TASK TO CARRY OUT: The response should be exactly the number of lines in the material below that contain the word "Funktion".

EXCERPTED RECORDS:
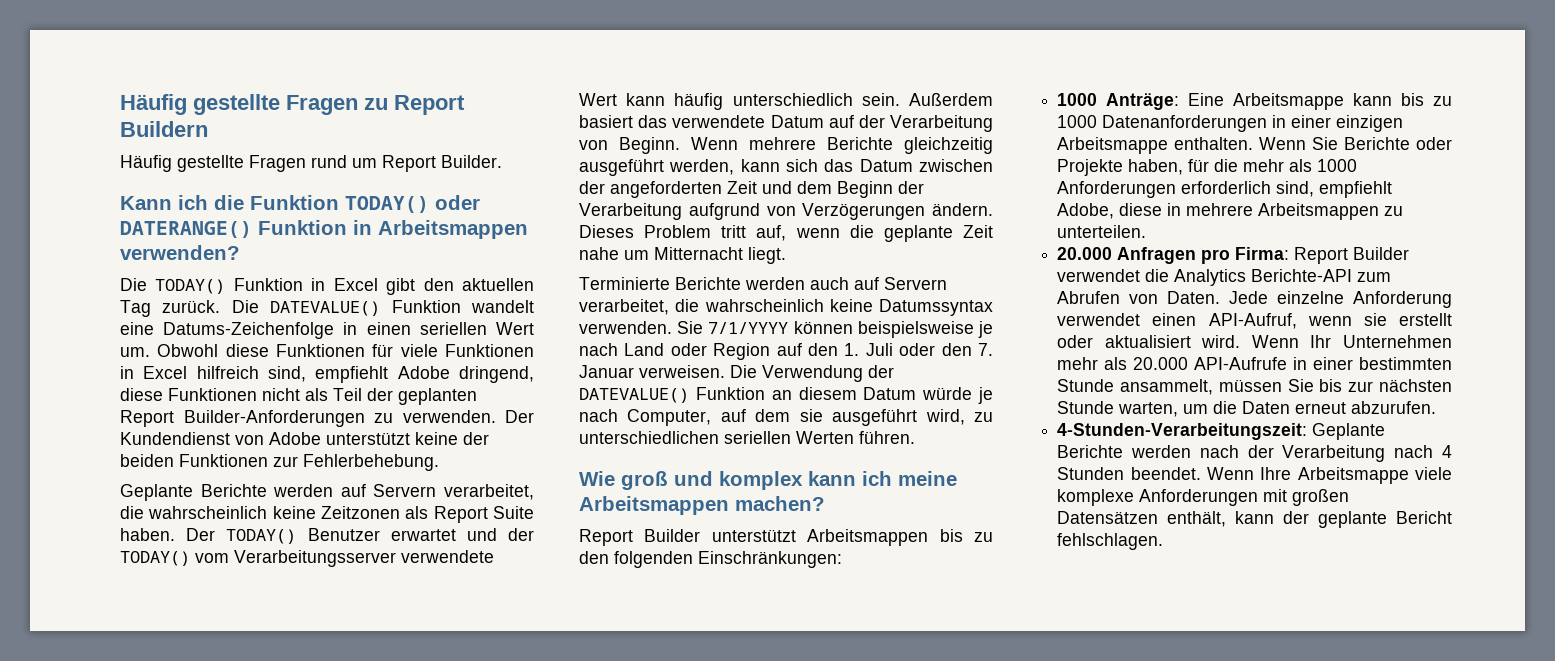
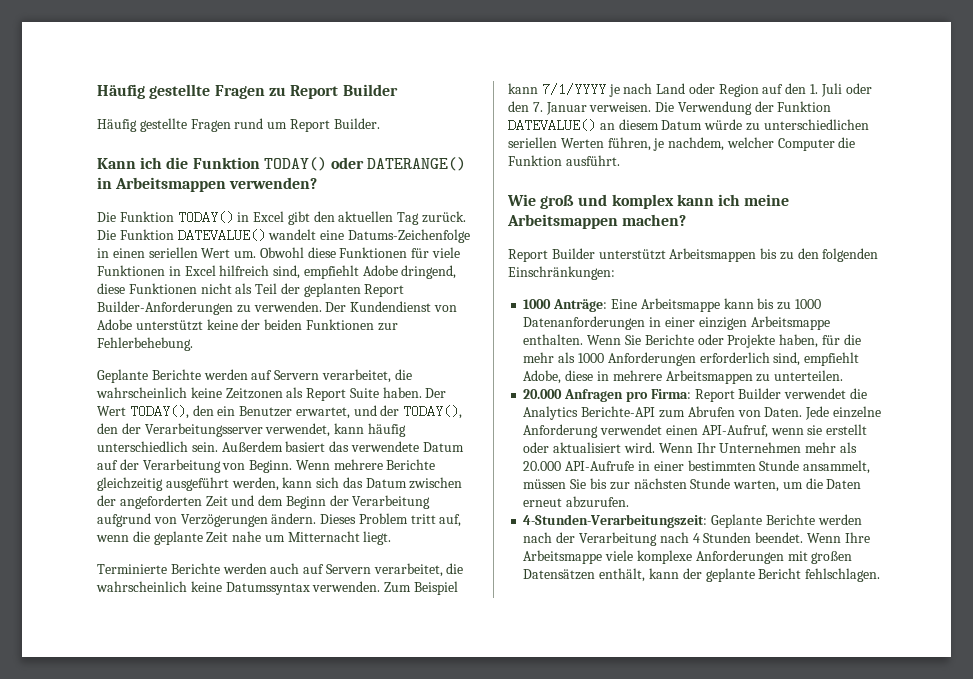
[120,121,208,137] Buildern -> [342,84,398,96] Builder
[258,220,347,235] Funktion -> (467, 164) none
[155,278,303,294] TODAY() Funktion -> [119,211,234,224] Funktion TODAY()
[270,300,461,316] DATEVALUE() Funktion -> [119,229,266,242] Funktion DATEVALUE()
[226,528,534,544] [120,550,494,567] [579,93,617,106] TODAY() Benutzer erwartet und der TODAY() vom Verarbeitungsserver verwendete Wert -> [97,405,463,419] [97,423,331,437] Wert TODAY(), den ein Benutzer erwartet, und der TODAY(), den der Verarbeitungsserver verwendet,
[677,321,974,338] Sie 7/1/YYYY können beispielsweise -> [384,581,458,595] [508,83,606,96] Zum Beispiel kann 7/1/YYYY
[579,387,765,403] DATEVALUE() Funktion -> [777,101,832,112] [508,119,596,132] Funktion DATEVALUE()
[978,387,993,404] [579,409,993,426] [579,431,915,444] je nach Computer, auf dem sie ausgeführt wird, zu unterschiedlichen seriellen Werten führen. -> [745,119,869,131] [508,137,856,151] [508,155,620,166] zu unterschiedlichen seriellen Werten führen, je nachdem, welcher Computer die Funktion ausführt.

ANSWER TO THE EXERCISE: 5